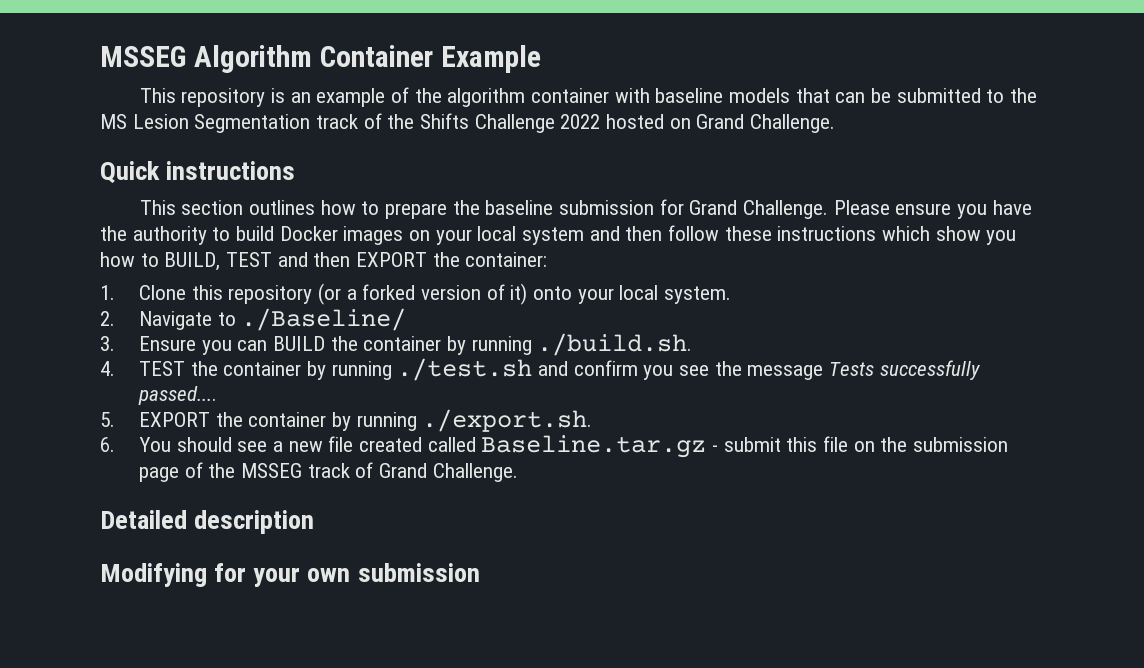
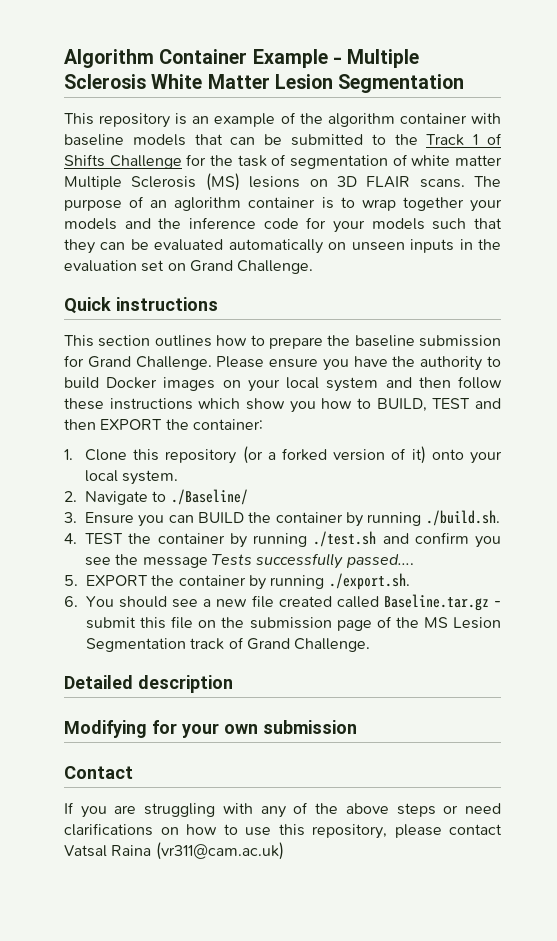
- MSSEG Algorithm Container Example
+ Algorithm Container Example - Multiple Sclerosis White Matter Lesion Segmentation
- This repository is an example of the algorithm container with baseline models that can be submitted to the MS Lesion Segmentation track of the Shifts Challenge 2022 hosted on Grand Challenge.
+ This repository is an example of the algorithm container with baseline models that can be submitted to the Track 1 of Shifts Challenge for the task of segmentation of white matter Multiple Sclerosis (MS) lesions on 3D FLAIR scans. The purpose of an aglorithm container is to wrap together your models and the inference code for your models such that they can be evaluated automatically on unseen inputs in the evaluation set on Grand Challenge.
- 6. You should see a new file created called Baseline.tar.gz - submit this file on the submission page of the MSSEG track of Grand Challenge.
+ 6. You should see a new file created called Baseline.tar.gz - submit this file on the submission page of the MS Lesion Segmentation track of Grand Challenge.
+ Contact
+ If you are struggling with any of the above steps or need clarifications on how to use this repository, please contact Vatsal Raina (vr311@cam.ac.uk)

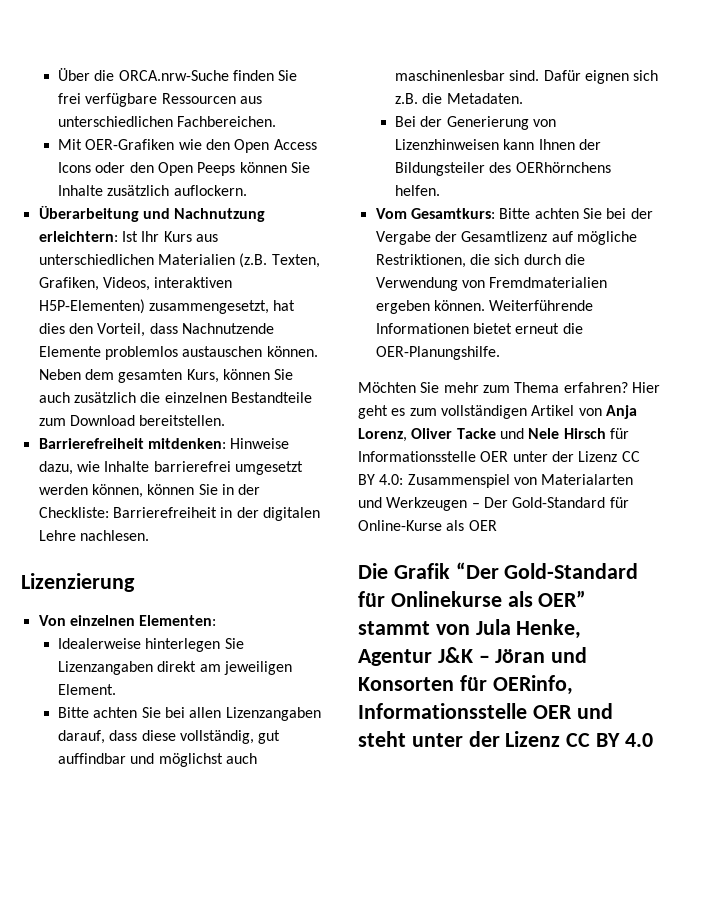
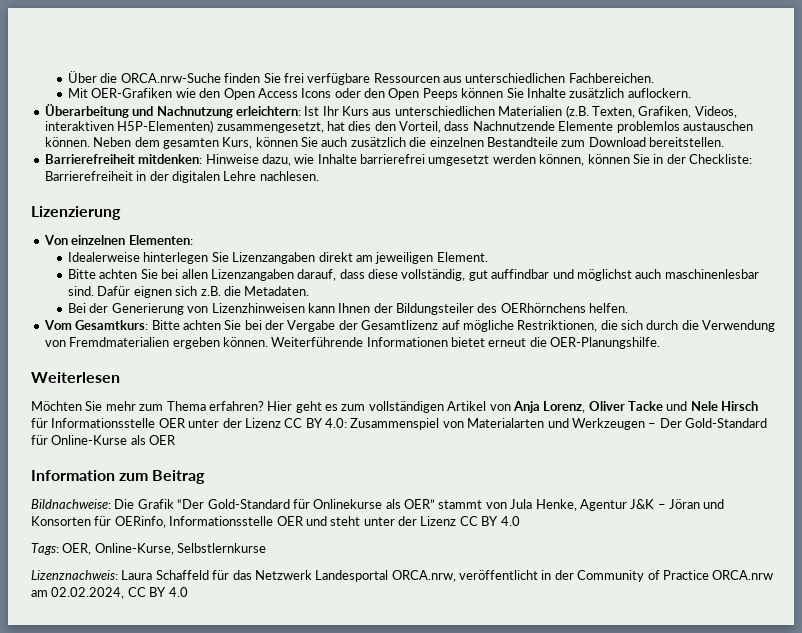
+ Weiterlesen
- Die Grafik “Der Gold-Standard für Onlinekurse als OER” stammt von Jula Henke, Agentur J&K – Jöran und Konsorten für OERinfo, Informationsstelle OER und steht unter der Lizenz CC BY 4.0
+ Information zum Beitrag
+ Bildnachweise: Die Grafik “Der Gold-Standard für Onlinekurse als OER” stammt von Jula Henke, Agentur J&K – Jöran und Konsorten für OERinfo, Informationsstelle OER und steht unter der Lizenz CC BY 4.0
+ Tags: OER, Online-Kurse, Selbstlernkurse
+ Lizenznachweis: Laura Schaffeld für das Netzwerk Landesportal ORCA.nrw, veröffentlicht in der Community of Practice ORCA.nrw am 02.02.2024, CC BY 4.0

-----

**DIRECTIONS FOR THIS TASK**
Counting only lines that hold the string "submitted", how many are there in the listing above? Give that number by itself.

**EXERCISE RESULT**
2